Sound installation, three remoulded brass instruments, surface transducers, media player, plastic chairs, 12′ loop, 2022
“Arizona Club” works with the idea of music as a space of transference and refuge, a way of re-narrating the notion of belonging. The installation is made of out-of-date brass instruments discarded from various music schools. These instruments, likely played by multiple generations of kids, were remoulded into three new brass objects each containing different parts of the original musical instruments. A composed soundtrack is then played through a set of vibrating plates attached to each of the instruments. The electronic sounds merge with the natural resonances of the objects, distorting each other’s sonic presence while simultaneously resulting in a syncretic and organic sonic environment with harmonic influences from both Armenian and Ethiopian musics.
“Arba Lijoch, forty children. Orphans (from destroyed Armenian villages of Vaspurakan, Karin, Zeytun, Sis), marching band, slow arrival through Palestine to Adis Ababa, 1924. Royal invitation to become the Imperial Marching Band of Ras Tafari, Emperor Selassie. An “angelic choir” as he says. The national anthem of Ethiopia, composed by a refugee.

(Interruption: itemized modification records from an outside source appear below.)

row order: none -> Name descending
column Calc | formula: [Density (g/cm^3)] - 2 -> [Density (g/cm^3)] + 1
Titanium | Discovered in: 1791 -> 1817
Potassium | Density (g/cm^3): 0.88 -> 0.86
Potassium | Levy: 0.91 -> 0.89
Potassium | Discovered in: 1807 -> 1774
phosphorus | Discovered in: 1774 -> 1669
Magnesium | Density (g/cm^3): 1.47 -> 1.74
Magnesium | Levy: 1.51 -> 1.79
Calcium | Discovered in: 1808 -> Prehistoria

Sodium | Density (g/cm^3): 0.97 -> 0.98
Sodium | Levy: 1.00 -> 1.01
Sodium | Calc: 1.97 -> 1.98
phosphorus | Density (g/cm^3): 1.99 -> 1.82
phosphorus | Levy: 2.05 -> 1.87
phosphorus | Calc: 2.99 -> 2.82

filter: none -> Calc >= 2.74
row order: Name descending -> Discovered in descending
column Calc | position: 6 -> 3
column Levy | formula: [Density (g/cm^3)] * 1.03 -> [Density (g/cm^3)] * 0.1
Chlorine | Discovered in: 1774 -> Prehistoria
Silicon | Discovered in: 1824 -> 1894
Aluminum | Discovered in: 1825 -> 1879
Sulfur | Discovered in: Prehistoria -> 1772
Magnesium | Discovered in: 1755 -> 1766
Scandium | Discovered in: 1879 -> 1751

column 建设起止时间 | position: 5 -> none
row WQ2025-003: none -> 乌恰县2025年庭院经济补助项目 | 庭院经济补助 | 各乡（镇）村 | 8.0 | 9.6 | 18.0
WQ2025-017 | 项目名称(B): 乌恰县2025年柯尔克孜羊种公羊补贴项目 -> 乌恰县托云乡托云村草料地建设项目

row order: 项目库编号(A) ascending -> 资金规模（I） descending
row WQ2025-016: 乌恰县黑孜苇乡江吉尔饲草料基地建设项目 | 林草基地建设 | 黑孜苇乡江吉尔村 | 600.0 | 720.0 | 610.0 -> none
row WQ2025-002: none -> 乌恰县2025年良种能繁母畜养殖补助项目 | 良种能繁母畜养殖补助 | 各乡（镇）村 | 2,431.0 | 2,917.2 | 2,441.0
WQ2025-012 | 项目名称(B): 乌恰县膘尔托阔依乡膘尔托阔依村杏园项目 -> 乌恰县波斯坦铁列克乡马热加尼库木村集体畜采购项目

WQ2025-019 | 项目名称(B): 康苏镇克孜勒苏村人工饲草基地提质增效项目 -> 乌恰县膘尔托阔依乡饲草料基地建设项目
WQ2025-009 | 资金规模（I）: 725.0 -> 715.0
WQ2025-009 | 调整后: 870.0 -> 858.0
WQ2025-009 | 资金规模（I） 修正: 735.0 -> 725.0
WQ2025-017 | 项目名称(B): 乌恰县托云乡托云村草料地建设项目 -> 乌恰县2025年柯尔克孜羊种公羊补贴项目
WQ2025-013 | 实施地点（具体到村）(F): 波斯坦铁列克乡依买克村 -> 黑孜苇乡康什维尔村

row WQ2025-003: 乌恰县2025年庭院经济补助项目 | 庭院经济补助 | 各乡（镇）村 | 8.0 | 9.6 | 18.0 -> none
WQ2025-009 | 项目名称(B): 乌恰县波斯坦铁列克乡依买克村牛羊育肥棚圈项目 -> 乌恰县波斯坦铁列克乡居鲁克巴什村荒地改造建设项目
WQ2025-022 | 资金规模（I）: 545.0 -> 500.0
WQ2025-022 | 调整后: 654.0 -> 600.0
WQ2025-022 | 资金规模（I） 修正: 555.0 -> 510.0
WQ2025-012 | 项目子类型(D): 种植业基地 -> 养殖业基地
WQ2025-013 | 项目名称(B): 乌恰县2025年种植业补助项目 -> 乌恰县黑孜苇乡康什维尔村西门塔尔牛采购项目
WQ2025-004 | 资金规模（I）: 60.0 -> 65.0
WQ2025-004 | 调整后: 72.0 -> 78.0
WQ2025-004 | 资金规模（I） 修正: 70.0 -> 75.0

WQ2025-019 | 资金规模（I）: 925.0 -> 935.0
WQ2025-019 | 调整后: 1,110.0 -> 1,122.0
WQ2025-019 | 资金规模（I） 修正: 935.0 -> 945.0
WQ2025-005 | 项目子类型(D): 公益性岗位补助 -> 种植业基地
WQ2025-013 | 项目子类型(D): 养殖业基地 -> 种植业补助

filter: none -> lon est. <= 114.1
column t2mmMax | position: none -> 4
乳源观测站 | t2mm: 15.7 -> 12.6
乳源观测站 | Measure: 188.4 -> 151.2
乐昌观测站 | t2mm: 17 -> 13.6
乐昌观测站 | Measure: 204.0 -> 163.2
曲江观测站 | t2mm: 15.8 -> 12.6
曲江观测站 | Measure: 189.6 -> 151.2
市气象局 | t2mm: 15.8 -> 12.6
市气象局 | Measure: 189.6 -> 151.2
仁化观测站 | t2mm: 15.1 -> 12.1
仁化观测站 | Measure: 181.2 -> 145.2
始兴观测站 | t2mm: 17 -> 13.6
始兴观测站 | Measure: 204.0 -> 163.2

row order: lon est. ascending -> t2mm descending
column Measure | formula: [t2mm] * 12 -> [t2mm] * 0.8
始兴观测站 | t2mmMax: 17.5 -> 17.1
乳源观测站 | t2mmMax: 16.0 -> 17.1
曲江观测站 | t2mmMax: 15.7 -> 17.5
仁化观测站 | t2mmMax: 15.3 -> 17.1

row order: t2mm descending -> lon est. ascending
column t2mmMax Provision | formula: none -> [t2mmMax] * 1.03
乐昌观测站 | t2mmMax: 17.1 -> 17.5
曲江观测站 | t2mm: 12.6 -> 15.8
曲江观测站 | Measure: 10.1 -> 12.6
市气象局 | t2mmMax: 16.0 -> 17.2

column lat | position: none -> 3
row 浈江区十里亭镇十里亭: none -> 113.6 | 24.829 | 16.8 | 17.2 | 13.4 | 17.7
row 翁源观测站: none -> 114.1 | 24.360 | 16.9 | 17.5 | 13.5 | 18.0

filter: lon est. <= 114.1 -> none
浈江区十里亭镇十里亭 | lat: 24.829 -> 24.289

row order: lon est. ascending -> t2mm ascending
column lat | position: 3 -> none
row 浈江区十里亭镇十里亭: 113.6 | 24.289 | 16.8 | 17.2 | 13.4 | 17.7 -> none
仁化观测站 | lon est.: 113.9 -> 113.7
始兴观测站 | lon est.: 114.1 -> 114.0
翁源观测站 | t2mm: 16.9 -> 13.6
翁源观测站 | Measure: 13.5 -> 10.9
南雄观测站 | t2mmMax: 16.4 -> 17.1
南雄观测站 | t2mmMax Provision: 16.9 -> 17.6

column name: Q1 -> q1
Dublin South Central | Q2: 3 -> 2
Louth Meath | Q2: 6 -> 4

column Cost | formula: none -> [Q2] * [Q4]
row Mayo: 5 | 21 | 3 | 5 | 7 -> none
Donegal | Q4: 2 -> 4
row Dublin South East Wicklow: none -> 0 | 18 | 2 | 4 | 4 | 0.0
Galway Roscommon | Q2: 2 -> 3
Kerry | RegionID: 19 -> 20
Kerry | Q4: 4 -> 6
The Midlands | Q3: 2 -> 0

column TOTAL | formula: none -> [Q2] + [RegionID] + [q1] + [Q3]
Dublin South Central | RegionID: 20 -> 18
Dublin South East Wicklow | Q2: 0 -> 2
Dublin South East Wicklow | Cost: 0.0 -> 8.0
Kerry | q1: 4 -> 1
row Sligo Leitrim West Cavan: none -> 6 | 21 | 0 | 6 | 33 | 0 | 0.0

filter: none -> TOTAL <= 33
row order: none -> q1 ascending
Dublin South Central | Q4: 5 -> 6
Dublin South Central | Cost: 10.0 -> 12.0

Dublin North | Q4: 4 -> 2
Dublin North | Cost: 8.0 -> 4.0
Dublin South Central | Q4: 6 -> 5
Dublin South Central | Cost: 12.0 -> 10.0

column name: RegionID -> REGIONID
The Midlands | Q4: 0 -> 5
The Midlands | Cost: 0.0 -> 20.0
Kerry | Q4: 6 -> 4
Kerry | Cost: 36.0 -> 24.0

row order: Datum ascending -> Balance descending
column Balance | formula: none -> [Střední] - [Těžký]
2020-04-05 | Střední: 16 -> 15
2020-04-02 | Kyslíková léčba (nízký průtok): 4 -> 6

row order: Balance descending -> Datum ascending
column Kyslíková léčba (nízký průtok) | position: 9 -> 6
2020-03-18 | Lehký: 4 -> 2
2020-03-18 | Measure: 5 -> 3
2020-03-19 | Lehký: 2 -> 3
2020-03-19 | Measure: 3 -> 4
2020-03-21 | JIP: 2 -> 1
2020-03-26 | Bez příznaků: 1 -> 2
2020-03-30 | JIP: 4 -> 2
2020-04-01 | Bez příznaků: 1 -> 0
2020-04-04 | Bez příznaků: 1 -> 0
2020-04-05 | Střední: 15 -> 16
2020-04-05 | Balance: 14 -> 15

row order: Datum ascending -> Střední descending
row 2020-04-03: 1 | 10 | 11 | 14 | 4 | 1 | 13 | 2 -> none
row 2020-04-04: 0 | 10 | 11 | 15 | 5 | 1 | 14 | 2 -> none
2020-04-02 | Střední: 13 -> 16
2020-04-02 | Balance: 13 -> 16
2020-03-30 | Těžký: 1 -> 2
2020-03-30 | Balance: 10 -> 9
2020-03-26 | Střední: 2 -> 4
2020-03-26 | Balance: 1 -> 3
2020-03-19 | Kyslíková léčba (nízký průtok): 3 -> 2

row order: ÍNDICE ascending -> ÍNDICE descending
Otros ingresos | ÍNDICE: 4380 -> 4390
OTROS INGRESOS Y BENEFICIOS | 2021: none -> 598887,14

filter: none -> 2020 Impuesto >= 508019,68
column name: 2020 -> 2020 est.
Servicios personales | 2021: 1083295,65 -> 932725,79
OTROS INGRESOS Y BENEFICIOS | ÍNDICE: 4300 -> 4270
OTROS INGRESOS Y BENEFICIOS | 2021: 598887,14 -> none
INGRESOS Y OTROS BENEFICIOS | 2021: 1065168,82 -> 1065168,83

Then later. Boys growing older, first musical schools, other marching bands, military bands, police bands, court bands. On after-hours a scene of nightlife emerges, clubs, jazz records, breathing heavily, breathing alive. Mahmoud Ahmed, Alemayehu Eshete and Tilahun Gessesse frequent the venues, study the brass, start playing the songs, diatonic, hypnotic, heat infused. A genre appears, others call it Ethio-jazz, from refugees to marching bands to slow warm sound of metal trembling with air.”